MySQL Internals Series, Part 2: MVCC & Transactions

How MySQL isolates transactions — MVCC, undo logs, transaction IDs, isolation levels, and the purge thread.

MySQL MVCC & Transactions

The magic behind MySQL’s concurrency is MVCC — Multi-Version Concurrency Control. Instead of blocking readers while writers modify data, MySQL maintains multiple versions of each row. Every transaction sees a snapshot of the database at a specific point in time, determined by transaction IDs and visibility rules.

This part explores how MVCC works, how undo logs store old versions, what isolation levels actually do, and why the purge thread is critical for cleanup.

How MVCC Works

Every row in InnoDB has MVCC metadata in its header:

Row Header:
┌──────────────────────────────────┐
│ DB_TRX_ID (6 bytes)              │ Transaction ID that created this version
├──────────────────────────────────┤
│ DB_ROLL_PTR (7 bytes)            │ Pointer to undo log record
├──────────────────────────────────┤
│ Flags (delete flag, etc.)        │
├──────────────────────────────────┤
│ (remaining row data)             │
└──────────────────────────────────┘
  • DB_TRX_ID: ID of the transaction that created (or last modified) this version
  • DB_ROLL_PTR: Pointer to the previous version in the undo log

When a transaction modifies a row:

  1. A new version is created with the current transaction ID
  2. The old version is not deleted — a pointer to it is stored in the undo log
  3. Other transactions see the old version if they started before this transaction
  4. The new version is visible only to transactions that started after this transaction

Transaction IDs and Snapshots

Every transaction gets a monotonically increasing transaction ID when it first reads or writes.
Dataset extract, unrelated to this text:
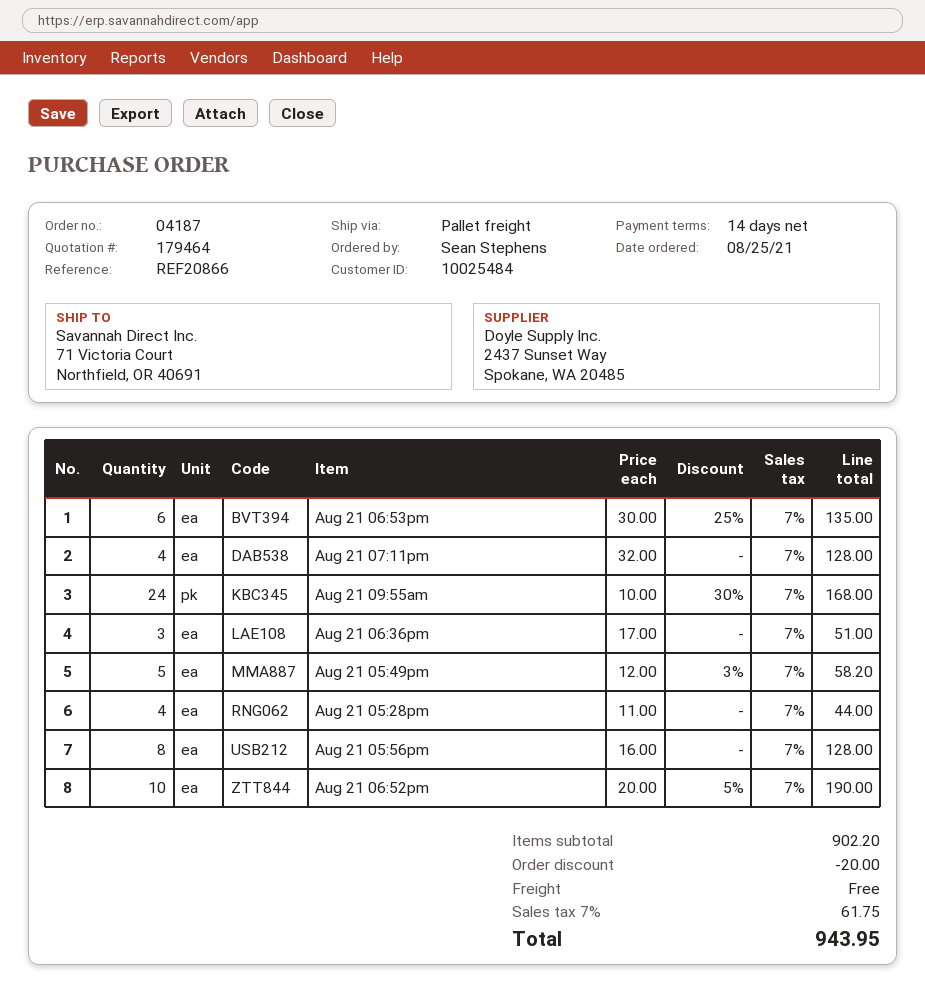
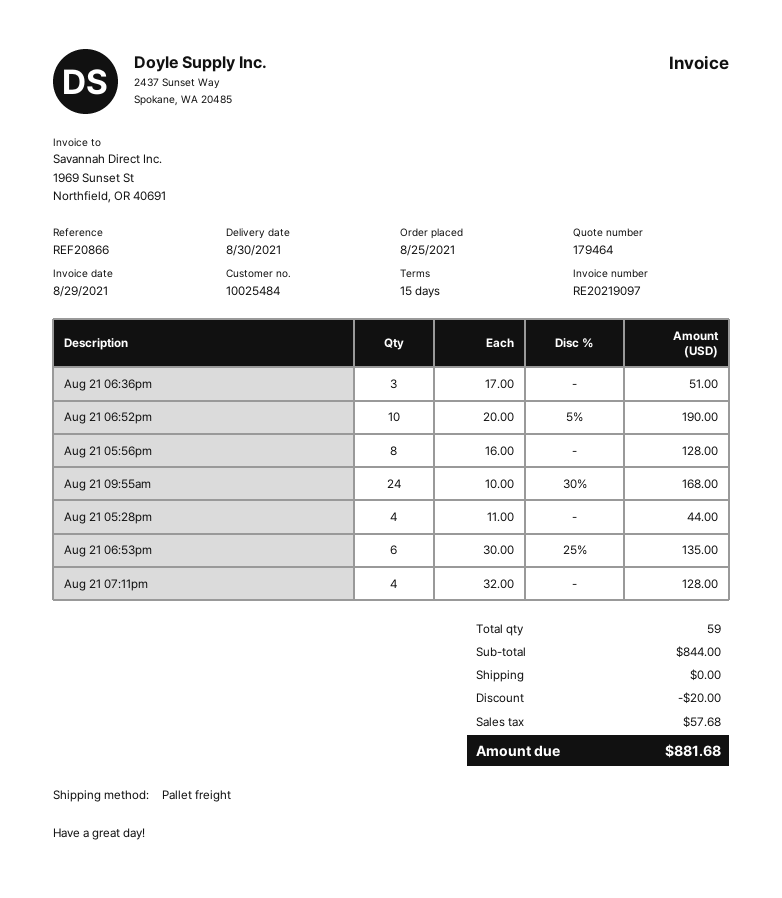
payment terms: 14 days -> 15 days
Aug 21 05:49pm: 5 x 12.00 - 3% = 58.20 -> none
subtotal: 902.20 -> 844.00
tax: 61.75 -> 57.68
total: 943.95 -> 881.68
The transaction uses this ID to determine which row versions are visible.

Visibility Rules (READ COMMITTED isolation):

A transaction can see a row version if:

  • The version was created by a transaction that committed (TRX_ID < current transaction ID)
  • The version was not deleted by a committed transaction
  • Or the version was created by the current transaction itself

Example:

Time  Transaction A (ID=100)    Transaction B (ID=101)
────────────────────────────────────────────────────
T1    START TRANSACTION
T2    SELECT * FROM users;      (sees version created by TRX_ID < 100)
T3                              START TRANSACTION
T4                              UPDATE users SET age = 30 WHERE id = 1
T5                              COMMIT
T6    SELECT * FROM users;      (still sees old version; TRX_ID=101 > 100)
T7    COMMIT
T8                              SELECT * FROM users
                                (now sees version created by TRX_ID=101)

Transaction A doesn’t see B’s changes because B’s transaction ID (101) is higher — B started after A. This is the essence of isolation.

Undo Logs

Old row versions are stored in undo logs — sequential logs of undo records. Each undo record stores:

  • The modified columns’ old values
  • A pointer to the previous version
  • The transaction ID that created the modification

Undo segments:

InnoDB maintains separate undo segments for:

  • INSERT operations (minimal undo: just the insert marker)
  • UPDATE and DELETE operations (full undo: all modified columns)

Undo logs are stored in dedicated tablespaces (undo_001, undo_002, etc., or in the system tablespace in older versions).

-- Check undo space usage
SELECT * FROM INFORMATION_SCHEMA.INNODB_TRXS\G
SELECT * FROM INFORMATION_SCHEMA.INNODB_UNDO_LOGS\G

Transaction Isolation Levels

MySQL supports four isolation levels, determined by what row versions a transaction can see:

1. READ UNCOMMITTED

Transactions can see uncommitted changes from other transactions (dirty reads). Practically never used.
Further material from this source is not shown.